Herewith the gist of Li’s approach: he thinks the transgenic methods (e.g. the gene deletion idea) won’t translate to human patients. There are drugs that might mute PTEN, including bisperoxovanadium, but they may have nasty side effect profiles by knocking out other enzymes besides PTEN. So Li went right at PTEN, with a specific peptide.
From the abstract:
We identified PTEN antagonist peptides (PAPs) by targeting PTEN critical functional domains and evaluated their efficacy for promoting axon growth. Four PAPs bound to PTEN protein expressed in COS7 cells and blocked PTEN signaling in vivo. Subcutaneous administration of PAPs initiated two days after dorsal over-hemisection injury significantly stimulated growth of descending serotonergic fibers in the caudal spinal cord of adult mice. Systemic PAPs induce significant sprouting of corticospinal fibers in the rostral spinal cord and limited growth of corticospinal axons in the caudal spinal cord. More importantly, PAP treatment enhanced recovery of locomotor function in adult rodents with spinal cord injury. This study may facilitate development of effective therapeutic agents for CNS injuries.
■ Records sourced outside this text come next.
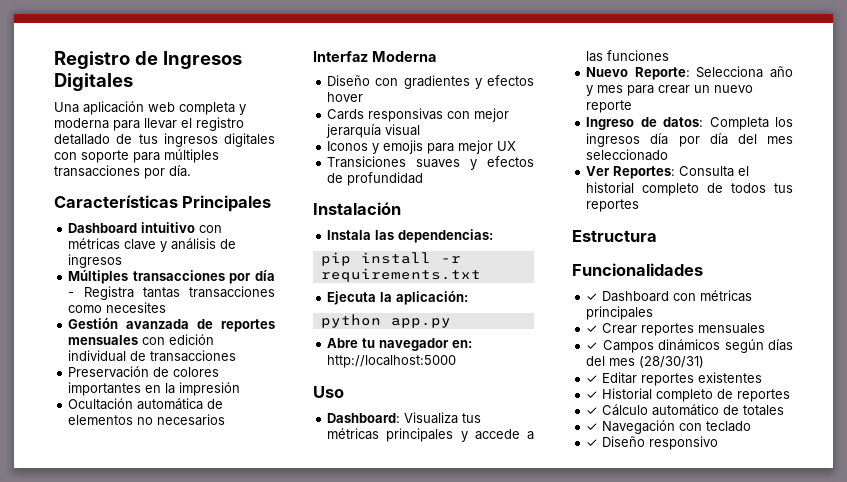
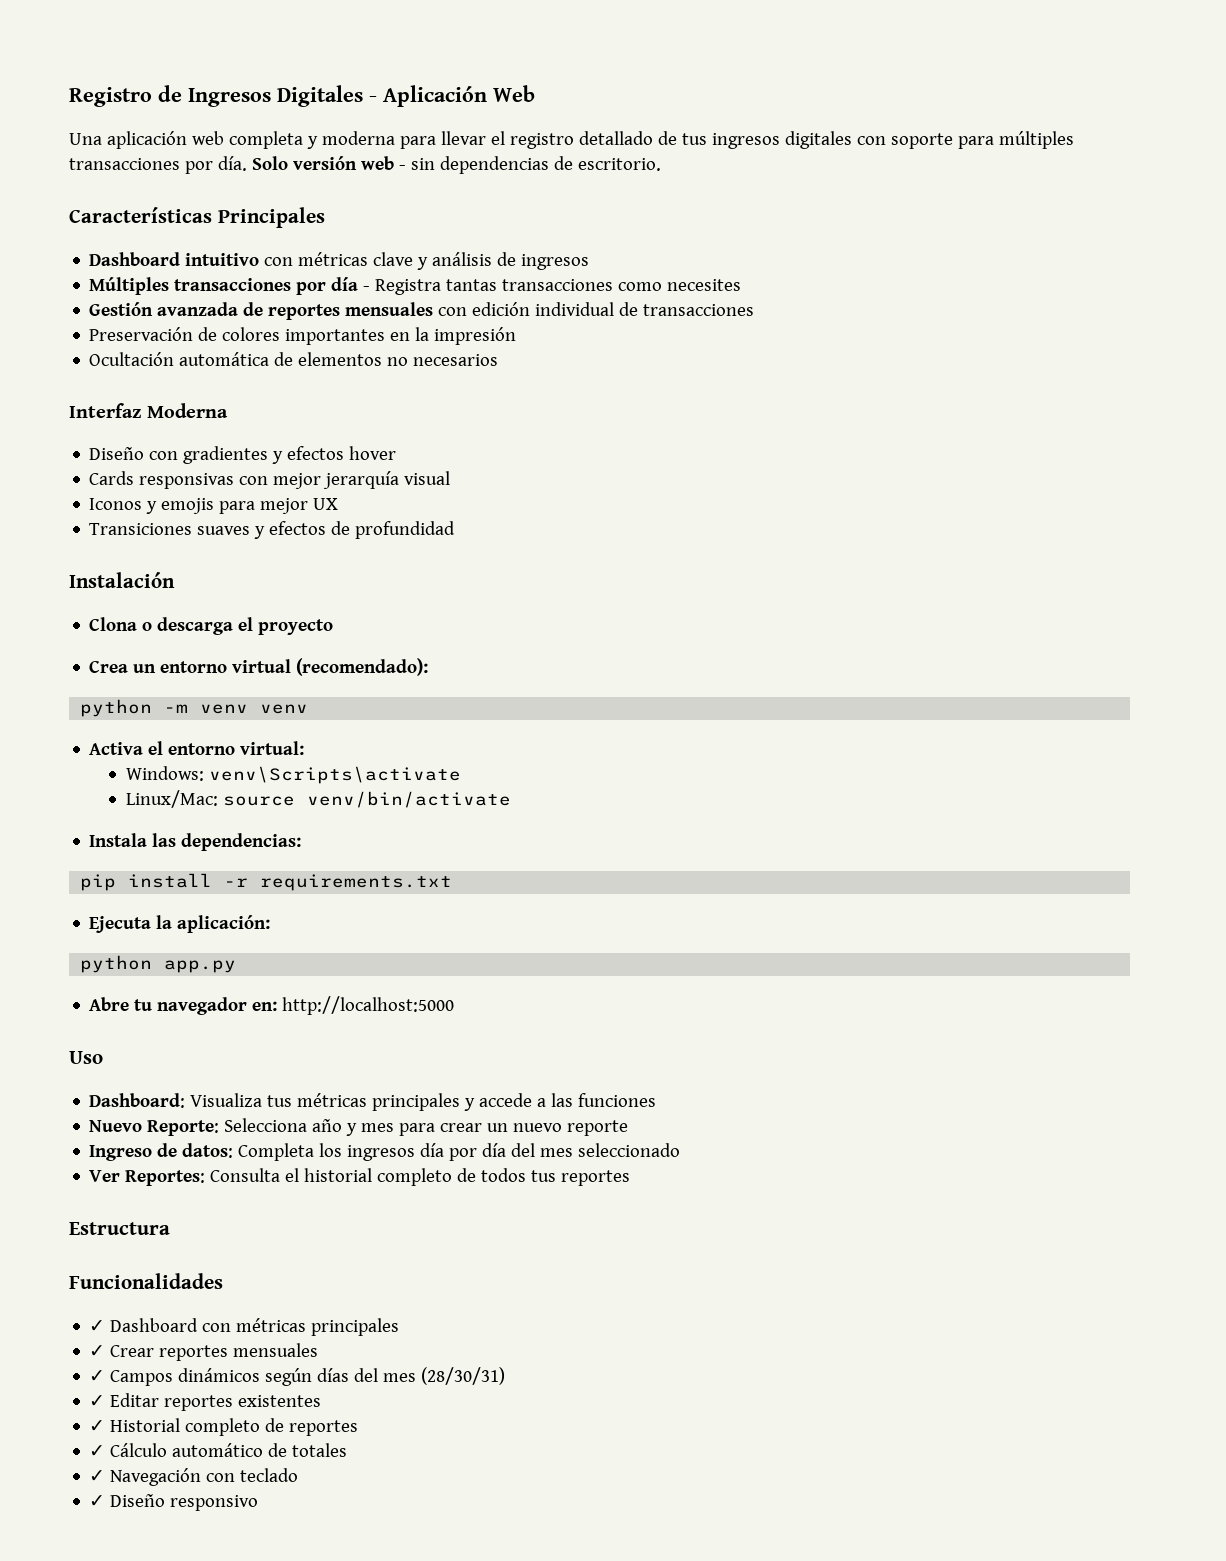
- Registro de Ingresos Digitales
+ Registro de Ingresos Digitales - Aplicación Web
+ Solo versión web - sin dependencias de escritorio.
+ Clona o descarga el proyecto
+ Crea un entorno virtual (recomendado):
+ python -m venv venv
+ Activa el entorno virtual:
+ Windows: venv\Scripts\activate
+ Linux/Mac: source venv/bin/activate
Seems promising – PTEN is modified after injury, leading to recovery. Said Li, in an email:
“So far, we have tested our PTEN peptides in adult mice with dorsal over-transection SCI or with optic nerve injury. We found some axon regrowth in these mouse models following systemic treatments initiated two days after injury. If funds are available, we are planning to evaluate them in other more clinic-relevant models (such as contusion or complete SCI in rats) or in subacute/chronic SCI. Also, it is interesting to test their potential neuroprotective function or to combine them with other peptides that target scar-mediated inhibitors. Hopefully we can move some of them into clinical trials in the future.
Expect to hear much more about PTEN studies. I’ll report on the Steward lab’s experiments when the papers are out.